▼

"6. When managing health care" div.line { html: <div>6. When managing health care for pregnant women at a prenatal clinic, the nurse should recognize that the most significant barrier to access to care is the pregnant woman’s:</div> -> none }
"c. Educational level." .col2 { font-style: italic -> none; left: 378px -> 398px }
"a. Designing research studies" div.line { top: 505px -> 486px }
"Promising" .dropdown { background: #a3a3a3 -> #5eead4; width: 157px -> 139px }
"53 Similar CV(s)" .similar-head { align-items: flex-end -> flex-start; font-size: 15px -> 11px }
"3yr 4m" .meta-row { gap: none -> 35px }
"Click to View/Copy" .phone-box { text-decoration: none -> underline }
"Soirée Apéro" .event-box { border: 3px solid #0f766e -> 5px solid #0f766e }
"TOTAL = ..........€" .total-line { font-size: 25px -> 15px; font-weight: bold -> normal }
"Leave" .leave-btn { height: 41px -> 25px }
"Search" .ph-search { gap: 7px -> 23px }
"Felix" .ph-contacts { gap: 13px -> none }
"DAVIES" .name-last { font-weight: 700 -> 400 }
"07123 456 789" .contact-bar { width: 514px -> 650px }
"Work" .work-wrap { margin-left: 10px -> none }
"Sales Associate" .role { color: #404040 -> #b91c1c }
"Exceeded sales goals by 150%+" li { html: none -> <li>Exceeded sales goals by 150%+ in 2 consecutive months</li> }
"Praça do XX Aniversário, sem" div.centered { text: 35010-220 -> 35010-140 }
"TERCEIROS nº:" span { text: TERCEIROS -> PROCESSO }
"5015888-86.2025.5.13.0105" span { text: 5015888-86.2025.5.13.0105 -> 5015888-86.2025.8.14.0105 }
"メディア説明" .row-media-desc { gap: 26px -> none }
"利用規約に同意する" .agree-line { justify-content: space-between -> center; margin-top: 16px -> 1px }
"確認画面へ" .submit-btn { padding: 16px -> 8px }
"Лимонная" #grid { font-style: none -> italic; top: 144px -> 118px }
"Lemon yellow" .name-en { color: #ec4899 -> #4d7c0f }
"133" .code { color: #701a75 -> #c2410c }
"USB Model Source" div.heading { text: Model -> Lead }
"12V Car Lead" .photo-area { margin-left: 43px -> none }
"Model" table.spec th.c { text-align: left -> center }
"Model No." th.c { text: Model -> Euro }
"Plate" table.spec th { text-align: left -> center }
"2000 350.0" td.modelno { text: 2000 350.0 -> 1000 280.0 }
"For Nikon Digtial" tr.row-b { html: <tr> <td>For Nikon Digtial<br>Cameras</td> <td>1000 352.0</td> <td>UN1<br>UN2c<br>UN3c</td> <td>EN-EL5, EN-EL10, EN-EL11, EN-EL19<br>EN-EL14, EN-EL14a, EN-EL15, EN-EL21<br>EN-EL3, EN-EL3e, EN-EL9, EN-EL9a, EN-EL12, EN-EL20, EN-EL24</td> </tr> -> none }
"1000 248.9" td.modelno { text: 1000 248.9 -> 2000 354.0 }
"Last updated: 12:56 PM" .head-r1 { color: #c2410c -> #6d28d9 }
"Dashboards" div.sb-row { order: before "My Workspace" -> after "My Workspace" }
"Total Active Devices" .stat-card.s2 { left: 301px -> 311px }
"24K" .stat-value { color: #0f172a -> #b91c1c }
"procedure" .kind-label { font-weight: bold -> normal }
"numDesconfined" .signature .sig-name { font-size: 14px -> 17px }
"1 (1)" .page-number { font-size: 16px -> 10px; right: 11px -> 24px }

▲

YOUR OBJECTIVE: Above are some lines. Repeat exactly, and only, those from the line that has "text-decoration: none ->" through the line that has "margin-left: 10px ->".

OUTPUT FOR THIS TASK:
"Click to View/Copy" .phone-box { text-decoration: none -> underline }
"Soirée Apéro" .event-box { border: 3px solid #0f766e -> 5px solid #0f766e }
"TOTAL = ..........€" .total-line { font-size: 25px -> 15px; font-weight: bold -> normal }
"Leave" .leave-btn { height: 41px -> 25px }
"Search" .ph-search { gap: 7px -> 23px }
"Felix" .ph-contacts { gap: 13px -> none }
"DAVIES" .name-last { font-weight: 700 -> 400 }
"07123 456 789" .contact-bar { width: 514px -> 650px }
"Work" .work-wrap { margin-left: 10px -> none }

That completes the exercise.